Oh and, in-season produce will be a lot cheaper since farmers are mass producing these foods. In season produce is also fresher which means HEALTHIER.
If you just don’t have the time to research the “in-season list”, no worries.
Here it is:
Year-round vegetables (January – December)
Amaranth, Arrowroot, Banana squash, Bell peppers, Black eyed peas, Black radish, Bok choy, Broccoflower, Broccolini, Burdock root, Cabbage, Carrots, Celeriac, Celery, Cherry tomatoes, Chinese eggplant, Galangal root, Leek, Lettuce, Mushrooms, Olives, Onions, Parsnips, Pearl Onions, Potatoes, Rutabagas, Salad Savoy, Snow peas, Wasabi root, Yucca Root
Vegetables in Spring (March – April – May)
Artichokes, Asparagus, Belgian endive, Broccoli, Butter lettuce, Chayote squash, Chives, Collard greens, Corn, Fava beans, Fennel, Fiddlehead ferns, Green beans, Manoa Lettuce, Morel mushrooms, Mustard greens, Pea pods, Peas, Purple Asparagus, Radicchio, Ramps, Read leaf lettuce, Rhubarb, Snow peas, Sorrel, Spinach, Spring baby lettuce, Swiss chard, Vidalia onions, Watercress
Vegetables in Summer (June – July – August)

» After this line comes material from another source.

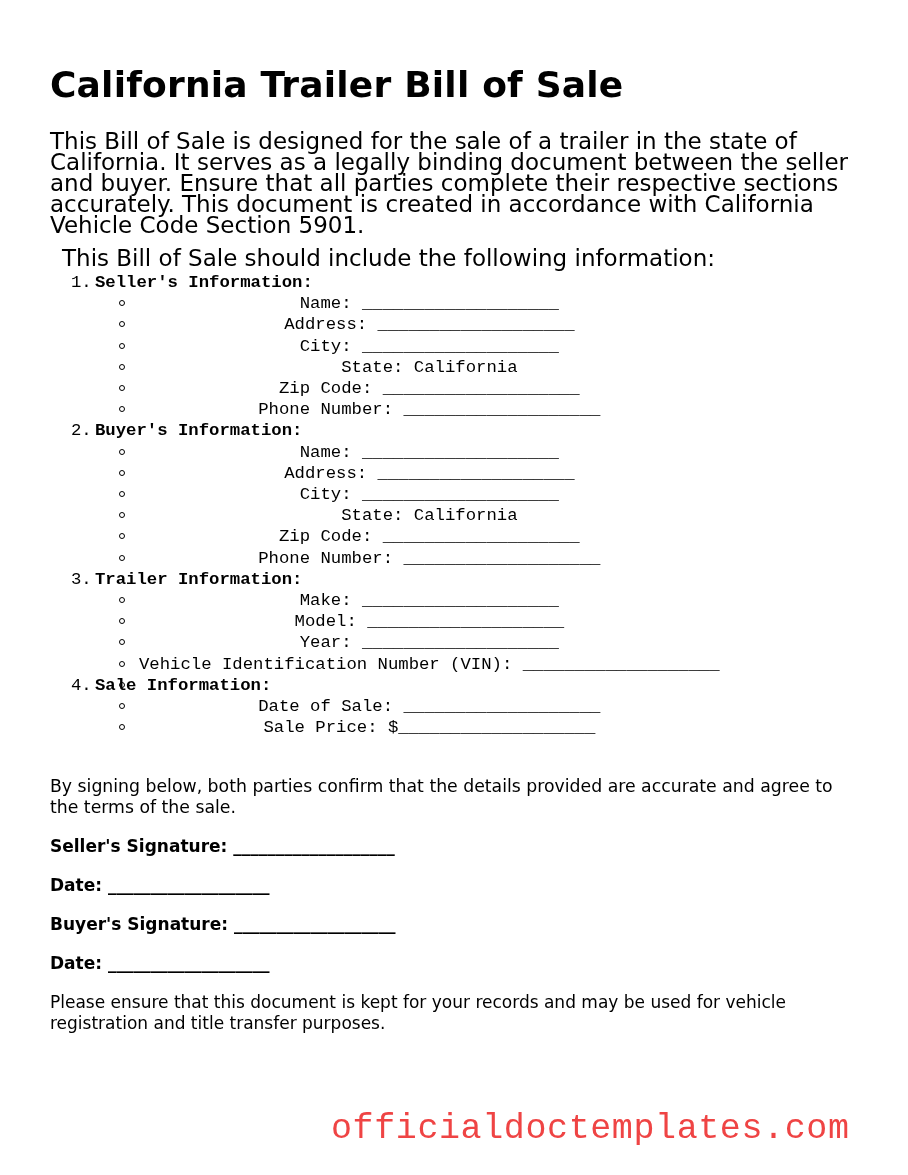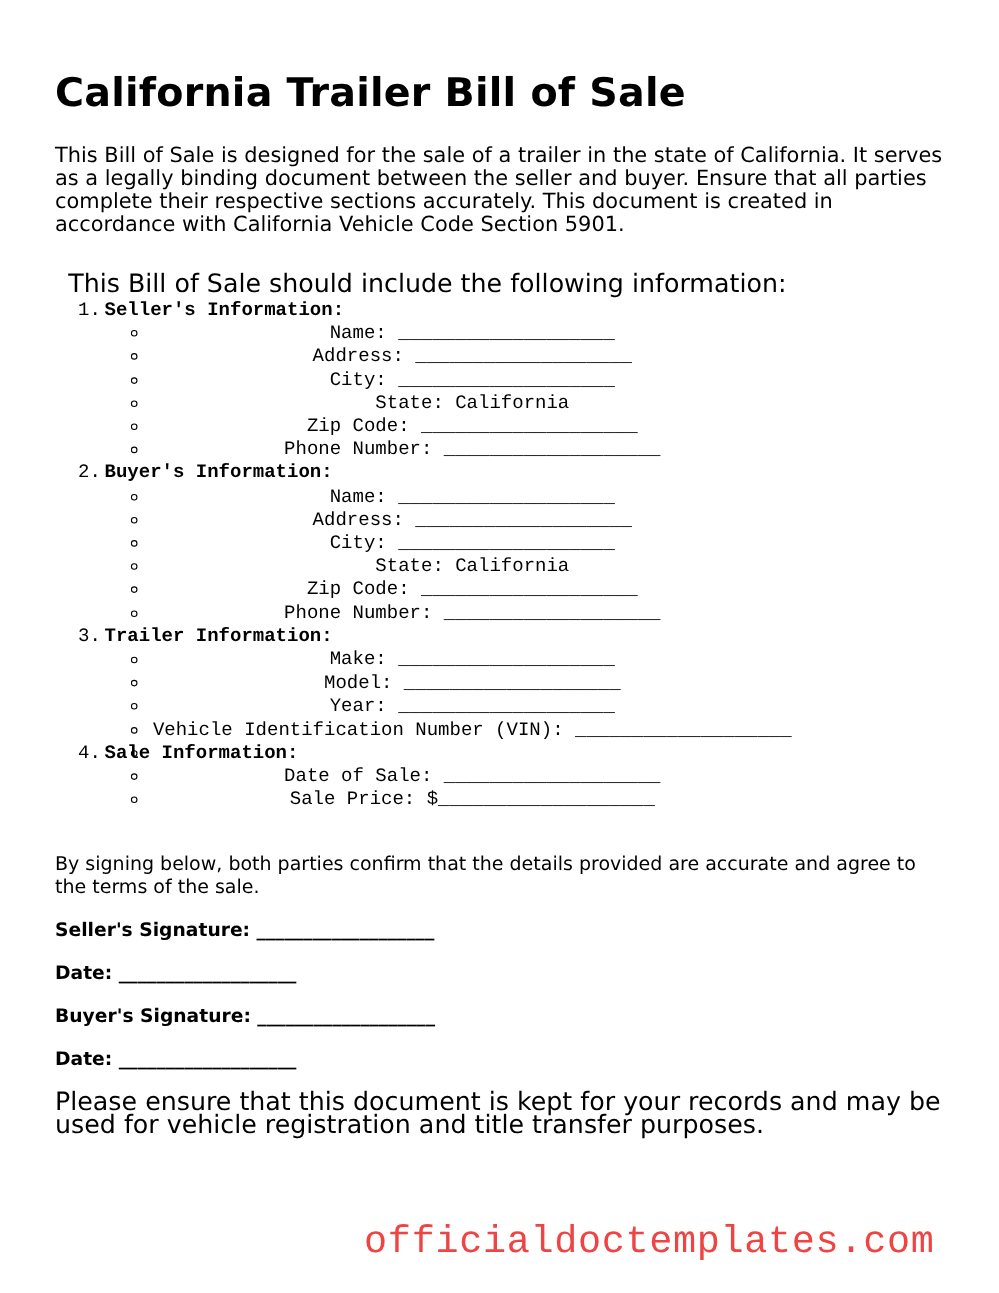"This Bill of Sale is" .intro { font-size: 19px -> 23px }
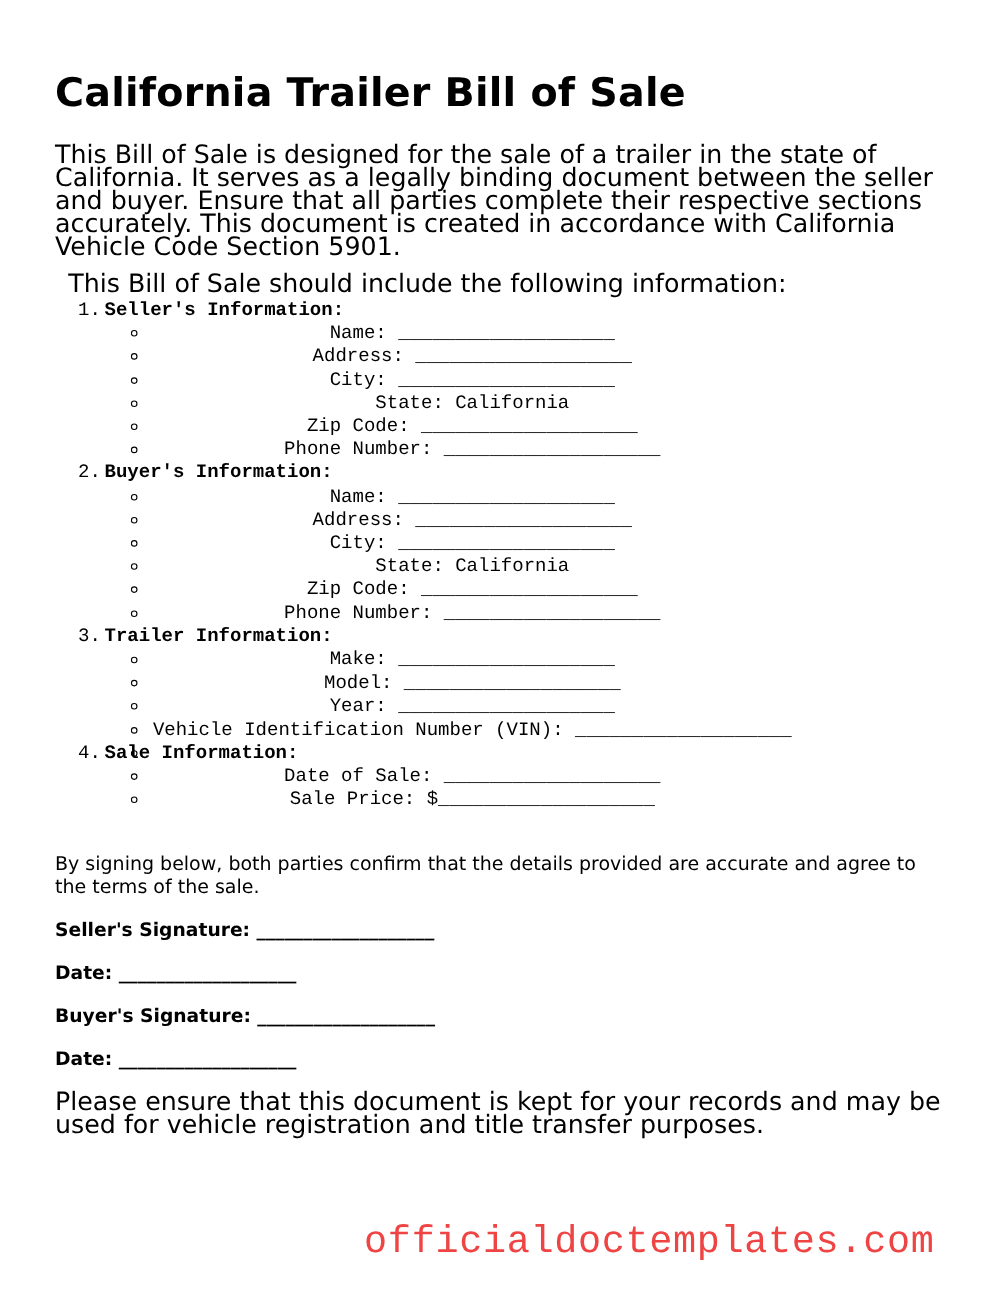"Please ensure that this document" .footer-note { font-size: 23px -> 17px }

Beets, Bell peppers, Butter lettuce, Chayote squash, Chinese long beans, Corn, Crookneck squash, Cucumbers, Eggplant, Endive, Garlic, Green beans, Green soybeans, Jalapeno peppers, Lima beans, Manoa lettuce, Okra, Peas, Radishes, Shallots, Sugar snap peas, Summer squash, Tomatillo,Tomatoes, Winged beans, Zukon gold potatoes, Zucchini
Vegetables in Fall (September – October – November)

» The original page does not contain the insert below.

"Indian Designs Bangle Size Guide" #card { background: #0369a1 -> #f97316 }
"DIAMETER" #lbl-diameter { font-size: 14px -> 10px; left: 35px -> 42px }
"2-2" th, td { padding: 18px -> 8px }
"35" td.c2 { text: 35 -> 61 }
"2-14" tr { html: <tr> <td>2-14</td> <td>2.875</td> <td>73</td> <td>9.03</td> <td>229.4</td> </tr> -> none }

Acorn squash, Belgian endive, Black salsify, Broccoli, Brussels sprouts, Butter lettuce, Buttercup squash, Butternut squash, Cauliflower, Chayote squash, Chinese long beans, Delicata squash, Diakon radish, Endive, Garlic, Ginger, Jalapeno peppers, Jerusalem artichoke, Kohlrabi, Pumpkin,Radicchio, Sweet dumpling squash, Sweet potatoes, Swiss chard, Turnips, Winter squash
Vegetables in Winter (December – January – February)
Belgian endive, Brussels sprouts, Buttercup squash, Collard greens, Delicata squash, Kale, Leeks, Sweet dumpling squash, Sweet potatoes, Turnips, Winter squash
Year-round fruits (January – December)
Apple, Apricot, Avocado, Banana, Cranberries, Coconut, Kiwano, Lemons, Papayas
Fruits in Spring (March – April – May)
Apricot, Barbados cherries, Bitter melon, Cherimoya, Honeydew, Jackfruit, Lime, Lychee, Mango, Orange, Pineapple, Strawberries
Fruits in Summer (June – July – August)
Apricot, Asian pear, Barbados cherries, Black currants, Blackberries, Blueberries, Boysenberries, Breadfruit, Cantaloupe, Casaba melon, Champagne grapes, Cherries, Cherries (sour), Crenshaw melon, Durian, Elderberries, Figs, Grapefruit, Grapes, Honeydew melons, Jackfruit, Key lime, Lime, Loganberries, Longan, Loquat , Lychee, Mulberries, Nectarines, Olallieberries, Passion fruit, Peach, Persian melon, Plum, Raspberries, Sapodilla, Sapote, Strawberries, Sugar apple, Watermelon
Fruits in Fall (September – October – November)
Asian pear, Barbados cherries, Cactus pear, Cape gooseberries, Crab apple, Cranberries, Feijoa, Grapes, Guava, Huckleberries, Jujube, Key limes, Kumquats, Muscadine grapes, Passion fruit, Pear, Persimmons, Pineapple, Pomegranate, Quince, Sapote, Sharon fruit, Sugar apple
Fruits in Winter (December – January – February)
Cactus pear, Cherimoya, Clementines, Dates, Grapefruit, Kiwi, Orange, Passion fruit, Pear, Persimmons, Pummelo, Red banana, Red currants, Sharon fruit, Tangerines
And if you don’t care to remember this list, at least remember that potatoes and bananas are always in-season and full of nutrition.
How do you manage to eat healthy on a budget while traveling?